I've only just recently discovered this podcast, and sadly, I've nearly run out of episodes to catch up on. I've loved every minute of it so far- the coverage of particular games is interesting, the news segment is informative, and the discussion topics are often thought-provoking. One quality of the podcast that really stands out is the atmosphere: it feels very much like sitting in (or perhaps eavesdropping, but with an invitation to do so) on a group of close friends discussing everyone's favorite hobby. The episodes seem to go by so quickly that I'm starting to distrust my iPod's insistence that they're over an hour long.
On the subject of discussion topics, I've been wondering recently about those elements of video games, particularly RPG's (since this genre is where it should be most applicable), which contribute most strongly to a feeling of immersion into the game world and/or the psyche of the characters. Personally, I derive the most enjoyment from an RPG when it creates the illusion that I'm fighting as, or perhaps alongside (a la Fire Emblem 7's Tactician) the characters, but the exact qualities that a game uses to help create that illusion can be difficult to pin down, and of course are different from game to game, and player to player for that matter.
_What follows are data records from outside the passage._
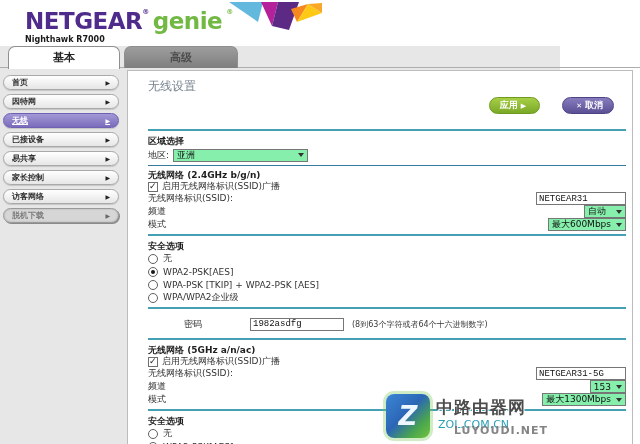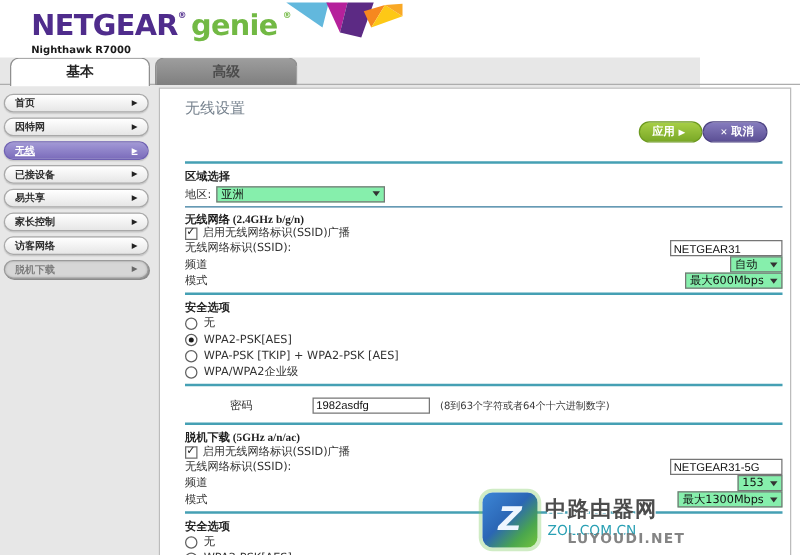--- a/index.html
+++ b/index.html
@@ -32,40 +32,40 @@
   .nav-item .arrow { margin-left:auto; font-size:6px; color:#222; }
   .nav-item.active { background:linear-gradient(#a299d6,#7b6cbb); border-color:#6e60b2; color:#fff;text-decoration:underline; }
   .nav-item.active .arrow { color:#fff; }
   .nav-item.disabled { background:#d6d6d6; color:#7d7d7d; border-color:#9a9a9a; box-shadow:inset 0 0 2px rgba(0,0,0,.2), 1px 1px 0 #8a8a8a; }
   .nav-item.disabled .arrow { color:#666; }
 
   
   .panel { position:absolute; left:127px; top:70px; width:506px; height:380px; background:#fff;
     border:1px solid #bcbcbc; z-index:3; }
   .page-title { position:absolute; left:20px; top:7px; font-size:12px; color:#76828e; }
-  .actions { position:absolute; right:18px; top:26px; display:flex; gap:0; }
+  .actions { position:absolute; right:18px; top:26px; display:flex; gap:22px; }
   .btn { height:17px; border-radius:9px; font-size:9px; font-weight:bold; color:#fff;
     display:flex; align-items:center; justify-content:center; padding:0 10px; cursor:pointer; }
   .btn.apply { background:linear-gradient(#a7cf46,#7aa827); border:1px solid #6d9a1f; }
   .btn.cancel { background:linear-gradient(#867cbe,#5c5095); border:1px solid #4d4383; }
   .btn .bicon { font-size:7px; margin:0 3px; }
 
   .form { position:absolute; left:20px; top:55px; width:478px; font-size:9px; color:#333; }
-  .sec-head { font-weight:bold; font-size:9px; color:#1f1f1f; height:12px; line-height:12px;font-family:Liberation Serif, serif; }
+  .sec-head { font-weight:bold; font-size:9px; color:#1f1f1f; height:12px; line-height:12px; }
   .row { display:flex; align-items:center; height:13px; }
   .row .flex { flex:1; }
   .hr-teal { border:none; border-top:2px solid #45a0b4; margin:3px 0 4px 0; }
   .hr-dark { border:none; border-top:1px solid #35799c; margin:2px 0 3px 0; }
 
   .select { display:inline-flex; align-items:center; justify-content:space-between;
     border:1px solid #767676; background:#86efac; height:13px; padding:0 3px; font-size:9px; color:#111; cursor:pointer; }
   .select .chev { width:0; height:0; border-left:3px solid transparent; border-right:3px solid transparent;
     border-top:4px solid #333; margin-left:5px; }
   .tinput { border:1px solid #767676; background:#fff; height:13px; font-size:9px; color:#111;
-    padding:0 2px; font-family:Liberation Sans, sans-serif; }
+    padding:0 2px; font-family:Liberation Mono, monospace; }
 
   .checkbox { width:10px; height:10px; border:1px solid #6e6e6e; background:#fff; margin-right:4px;
     position:relative; flex:none; cursor:pointer; }
   .checkbox.checked::after { content:"✓"; position:absolute; left:0px; top:-2px; font-size:9px; color:#222; }
 
   .radio { width:10px; height:10px; border:1px solid #5f5f5f; border-radius:50%; background:#fff;
     margin-right:5px; position:relative; flex:none; cursor:pointer; }
   .radio.selected::after { content:""; position:absolute; left:2px; top:2px; width:4px; height:4px;
     border-radius:50%; background:#1a1a1a; }
 
@@ -217,21 +217,21 @@
       </div>
       <hr class="hr-teal">
 
       <div class="pwd-row">
         <span class="pwd-label">密码</span>
         <input class="tinput" style="width: 94px;" value="1982asdfg">
         <span class="pwd-hint">(8到63个字符或者64个十六进制数字)</span>
       </div>
       <hr class="hr-teal">
 
-      <div class="sec-head">脱机下载 (5GHz a/n/ac)</div>
+      <div class="sec-head">无线网络 (5GHz a/n/ac)</div>
       <div class="row" style="height:11px;">
         <span class="checkbox checked"></span>
         <span>启用无线网络标识(SSID)广播</span>
       </div>
       <div class="row">
         <span class="flex">无线网络标识(SSID):</span>
         <input class="tinput" style="width: 90px;" value="NETGEAR31-5G">
       </div>
       <div class="row">
         <span class="flex">频道</span>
In the same vein, I've been giving some thought to what it means to "role-play" within the confines of a scripted world. Some games offer more customization and freedom than others in creating a character, which makes role-playing easier for those who are so inclined, but I recall fondly the days that I spent role-playing characters in Diablo II, which doesn't offer much customization at all compared to games like Dragon Age or Fallout. In the case of Diablo II, roleplay was often achieved at the cost of power (melee Amazons or Necromancers, bow- and spear-wielding Sorceresses), and I've often remarked on the fact that a game will often punish you for roleplaying too completely (to use a more recent example, focusing on non-combat skills in Fallout or Oblivion). Then again, is it punishing you for taking a role too far, or rather for disregarding an implicit role, namely that of the fighter/warrior/killer?
If the podcast team is so inclined, I'd love to hear the panel's thoughts on either of these topics in a future episode.
Thank you all for taking the time and energy to create such an enjoyable show. I'll be looking forward to future episodes with eager anticipation.